Le 27 mars dernier, la mairie de Fresnes, située au sud de Paris, a été la cible d'une attaque nocturne. Des tirs de mortiers d'artifice, des dégradations et même un pillage ont eu lieu dans ce quartier qui a connu des tensions croissantes pendant plusieurs mois.
Suite à cet incident, deux adolescents soupçonnés d'avoir vandalisé la mairie ont été interpellés et placés en garde à vue. Après un bref passage en détention, ces jeunes de 16 ans ont été remis en liberté, avant d'être à nouveau arrêtés pour des actes de violence à l'encontre des forces de l'ordre, comme l'indique RTL.
Les habitants de la commune évoquent un climat de peur et d'insécurité. Une résidente a déclaré à RTL avoir régulièrement aperçu un groupe de jeunes « habillés en noir », qui, selon elle, se livreraient à des activités de vente de drogue.
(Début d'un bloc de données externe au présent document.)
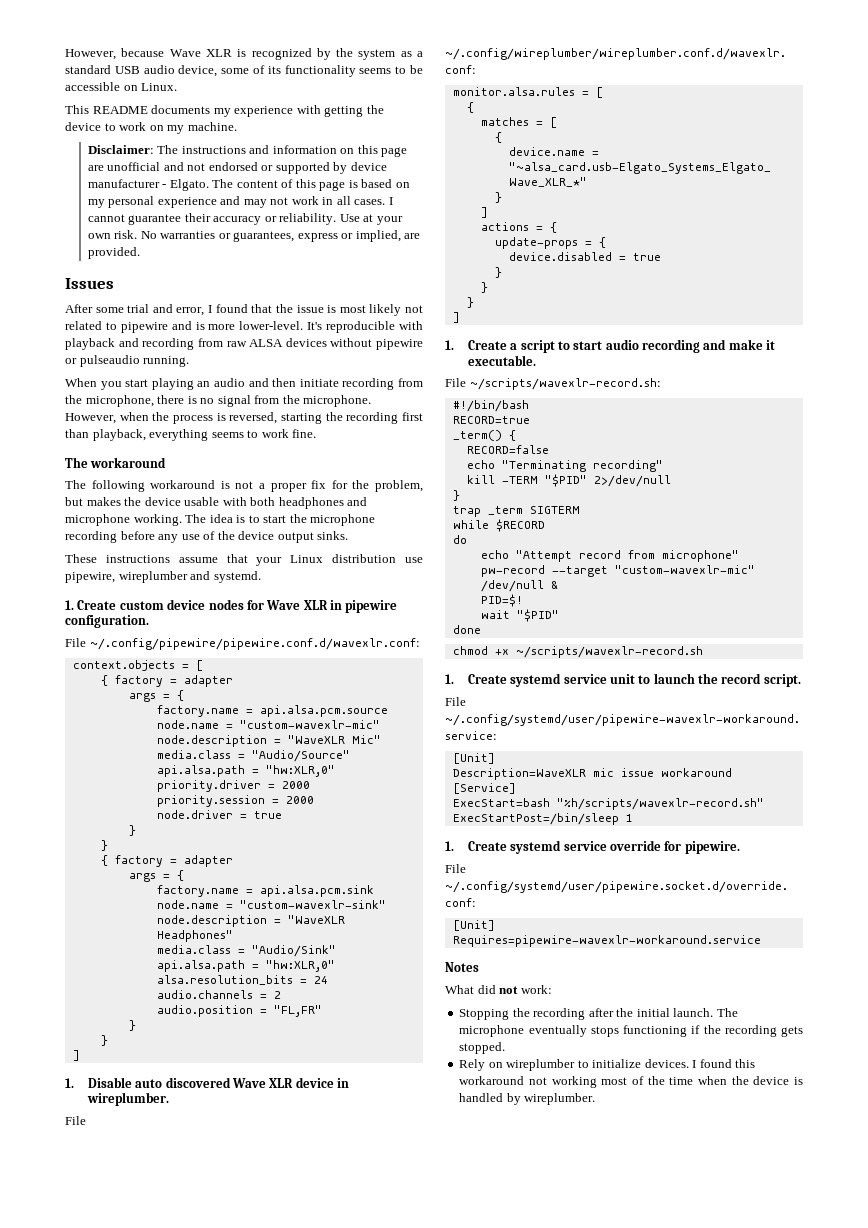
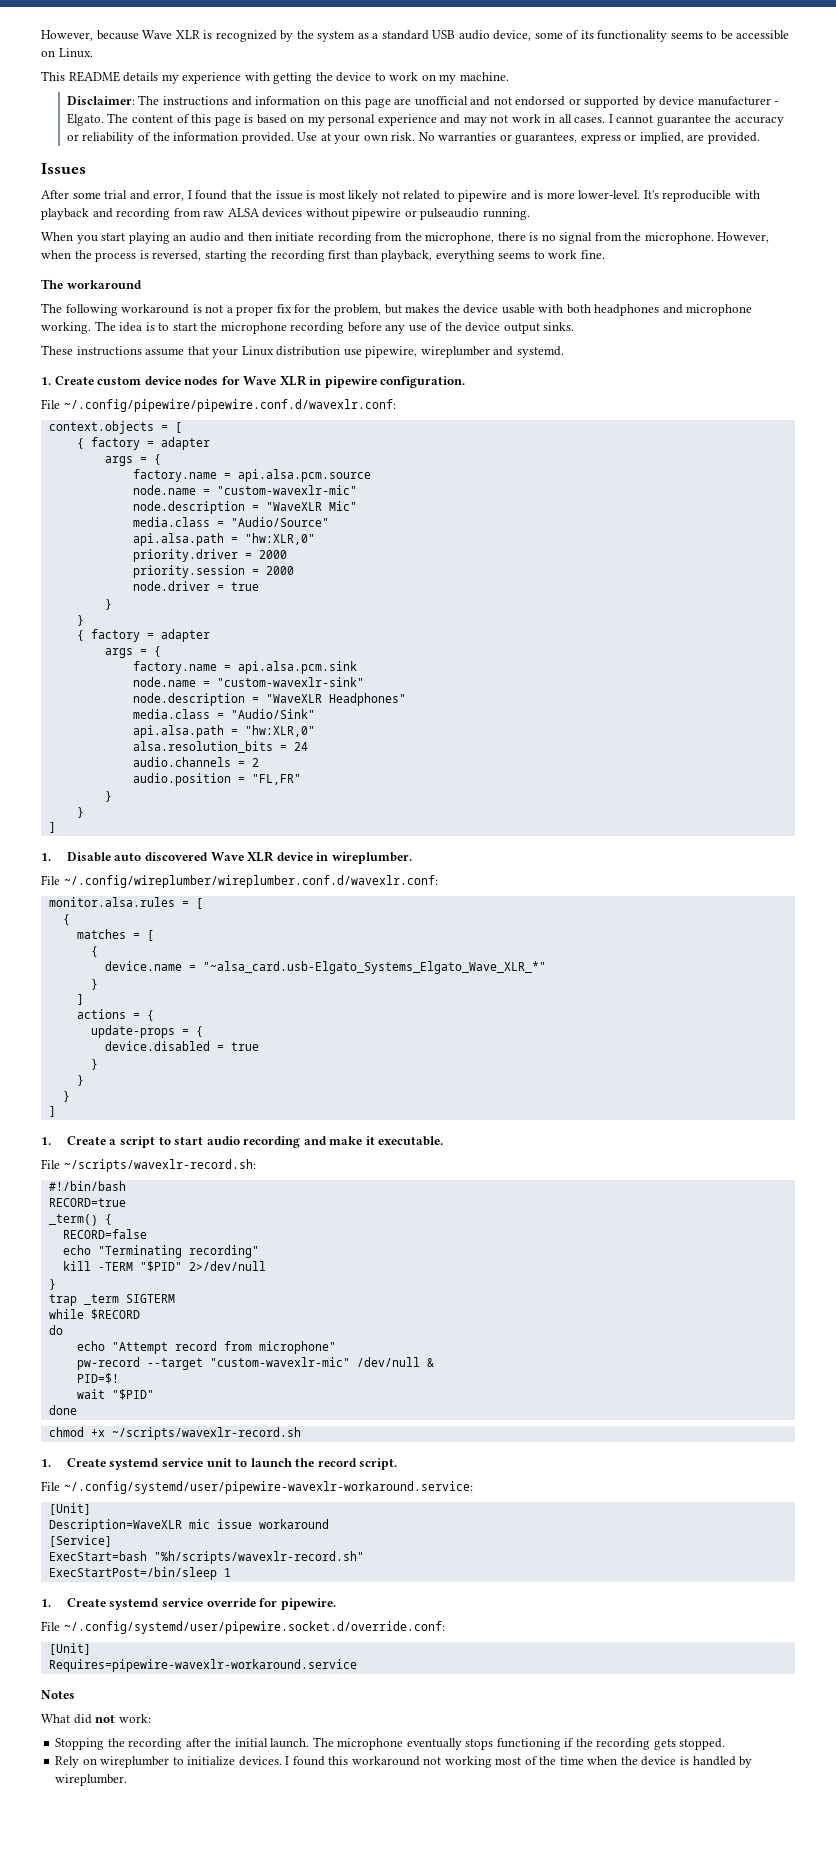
- This README documents my experience with getting the device to work on my machine.
+ This README details my experience with getting the device to work on my machine.
- I cannot guarantee their accuracy or reliability.
+ I cannot guarantee the accuracy or reliability of the information provided.

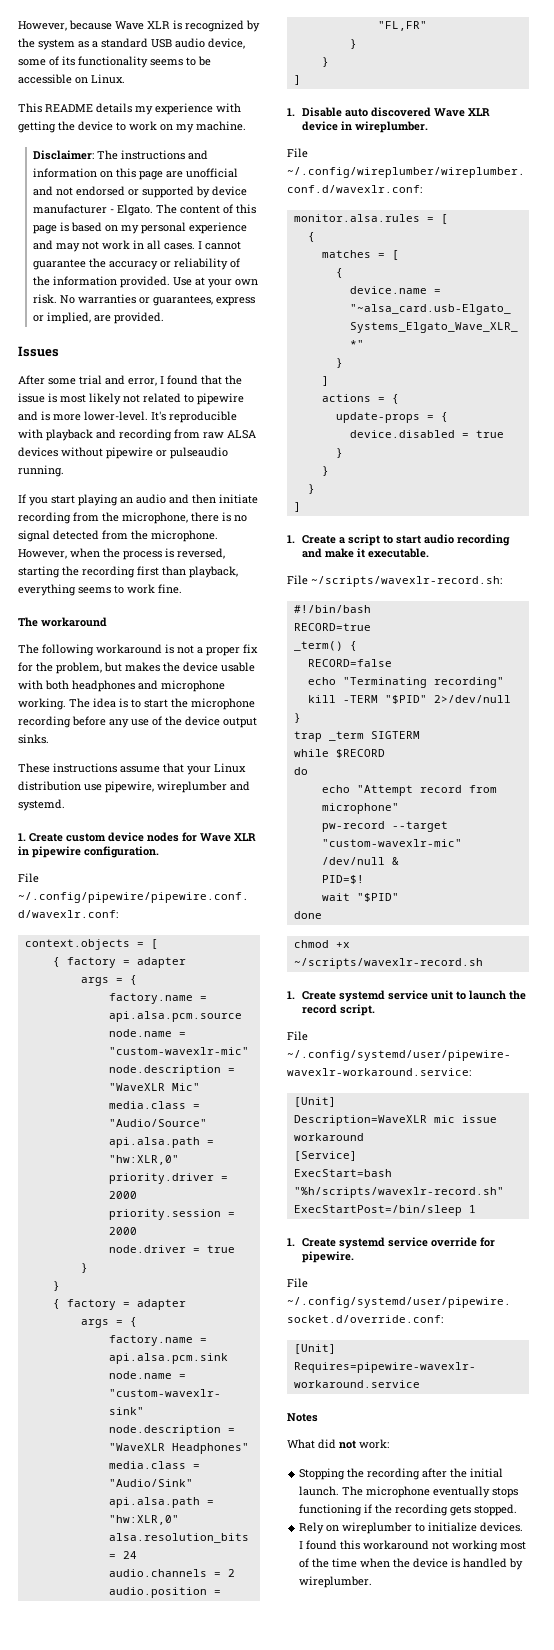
- When you start playing an audio and then initiate recording from the microphone, there is no signal from the microphone.
+ If you start playing an audio and then initiate recording from the microphone, there is no signal detected from the microphone.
Elle précise que ces jeunes ne résident même pas dans la zone qu'ils fréquentent, ajoutant : "C'était clairement affiché, ils avaient tagué les murs".
Un autre riverain dénonce les nuisances causées par ces groupes, qui se rassemblent près des parkings, tentant de détruire le matériel urbain. Il estime que les autorités locales, y compris la police et la mairie, sont conscientes de la situation, mais semblent impuissantes à y remédier.
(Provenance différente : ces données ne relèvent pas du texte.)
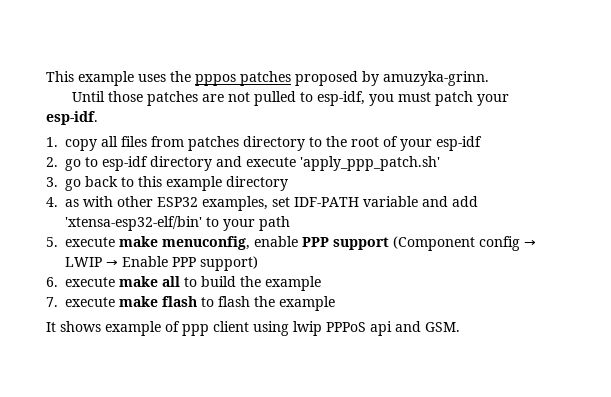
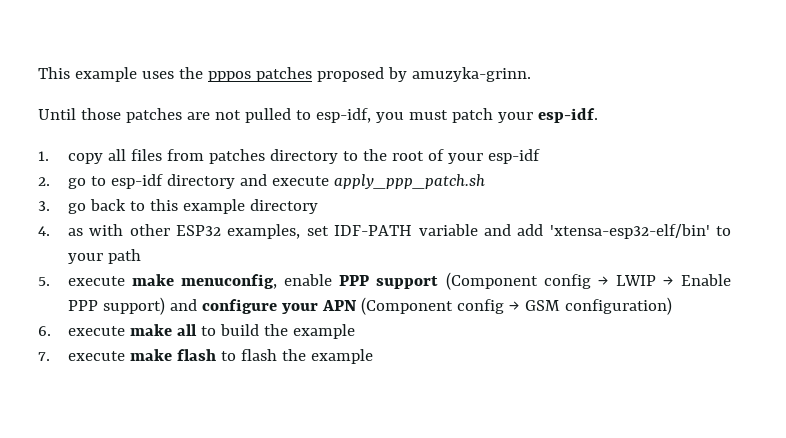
- 2. go to esp-idf directory and execute 'apply_ppp_patch.sh'
+ 2. go to esp-idf directory and execute apply_ppp_patch.sh
- 5. execute make menuconfig, enable PPP support (Component config → LWIP → Enable PPP support)
+ 5. execute make menuconfig, enable PPP support (Component config → LWIP → Enable PPP support) and configure your APN (Component config → GSM configuration)
- It shows example of ppp client using lwip PPPoS api and GSM.

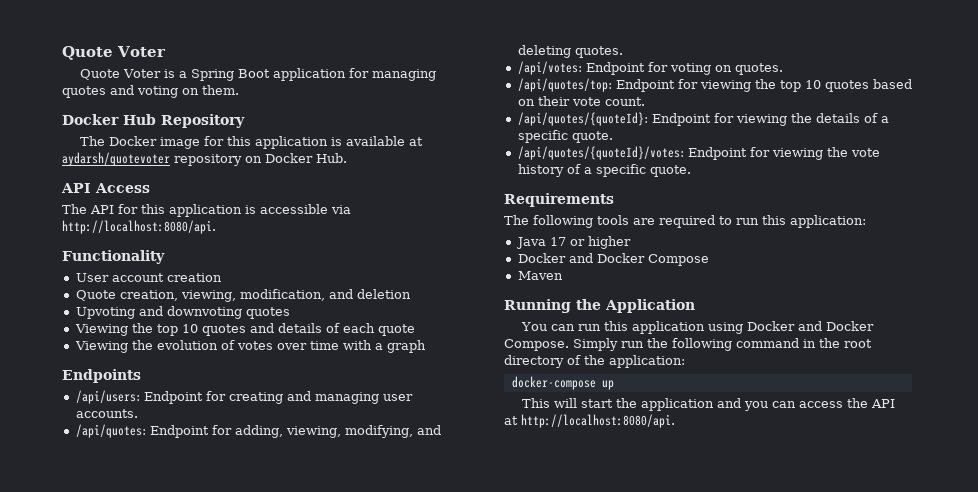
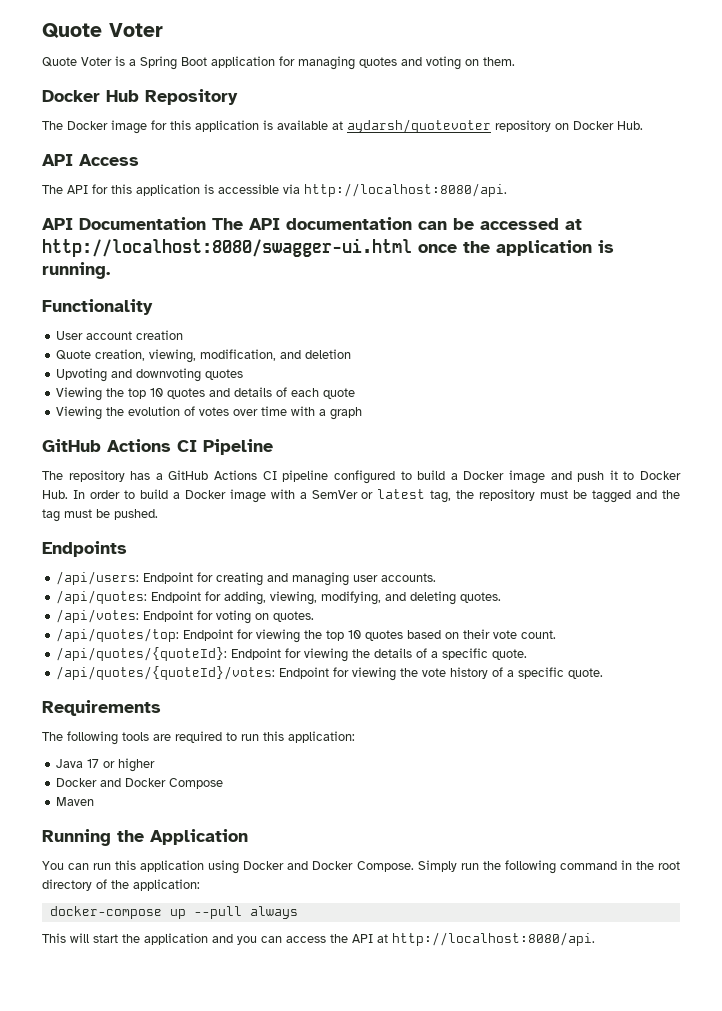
+ API Documentation The API documentation can be accessed at http://localhost:8080/swagger-ui.html once the application is running.
+ GitHub Actions CI Pipeline
+ The repository has a GitHub Actions CI pipeline configured to build a Docker image and push it to Docker Hub. In order to build a Docker image with a SemVer or latest tag, the repository must be tagged and the tag must be pushed.
- docker-compose up
+ docker-compose up --pull always

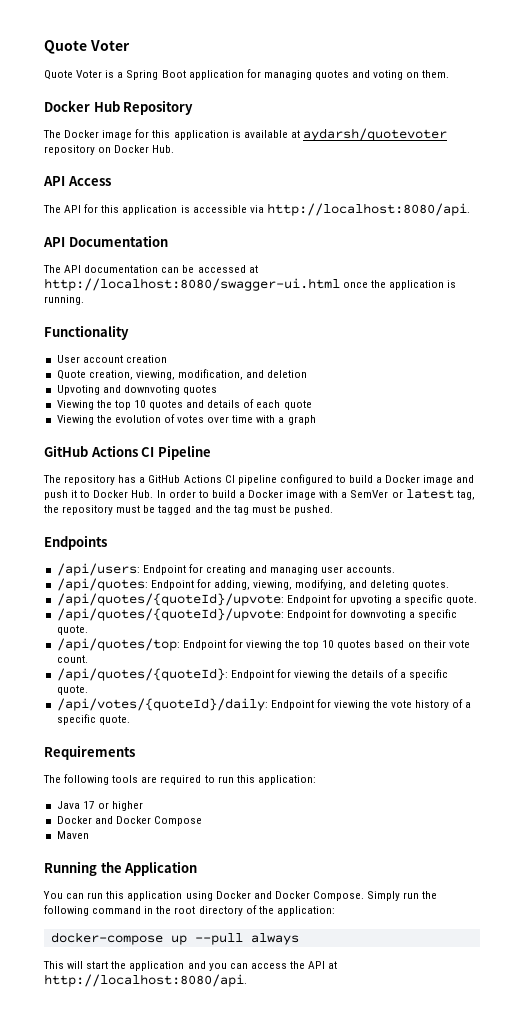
- API Documentation The API documentation can be accessed at http://localhost:8080/swagger-ui.html once the application is running.
+ API Documentation
+ The API documentation can be accessed at http://localhost:8080/swagger-ui.html once the application is running.
- /api/votes: Endpoint for voting on quotes.
+ /api/quotes/{quoteId}/upvote: Endpoint for upvoting a specific quote.
+ /api/quotes/{quoteId}/upvote: Endpoint for downvoting a specific quote.
- /api/quotes/{quoteId}/votes: Endpoint for viewing the vote history of a specific quote.
+ /api/votes/{quoteId}/daily: Endpoint for viewing the vote history of a specific quote.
Des motivations politiques derrière la violence ?
Un habitant suggère même que le saccage de la mairie pourrait être un acte de défiance contre la municipalité actuelle, présidée par un maire de droite. "Ils ne sont pas contents qu'il y ait un maire assez radical", éructe-t-il, montrant des signes de dégradation sur les murs qui témoignent de la lutte contre un point de deal. Ce nettoyage aurait été effectué récemment dans un effort apparent de dissuasion.
Il est à noter qu'un des adolescents aurait un passé criminel lié à des violences envers des agents de l’autorité. Après les événements du 27 mars, les deux jeunes devaient respecter un couvre-feu, mais le parquet avait initialement requis leur placement en centre éducatif fermé. Le juge des mineurs a cependant opté pour une réaction éducative, moins austère. Le devenir de l’autre adolescent reste flou.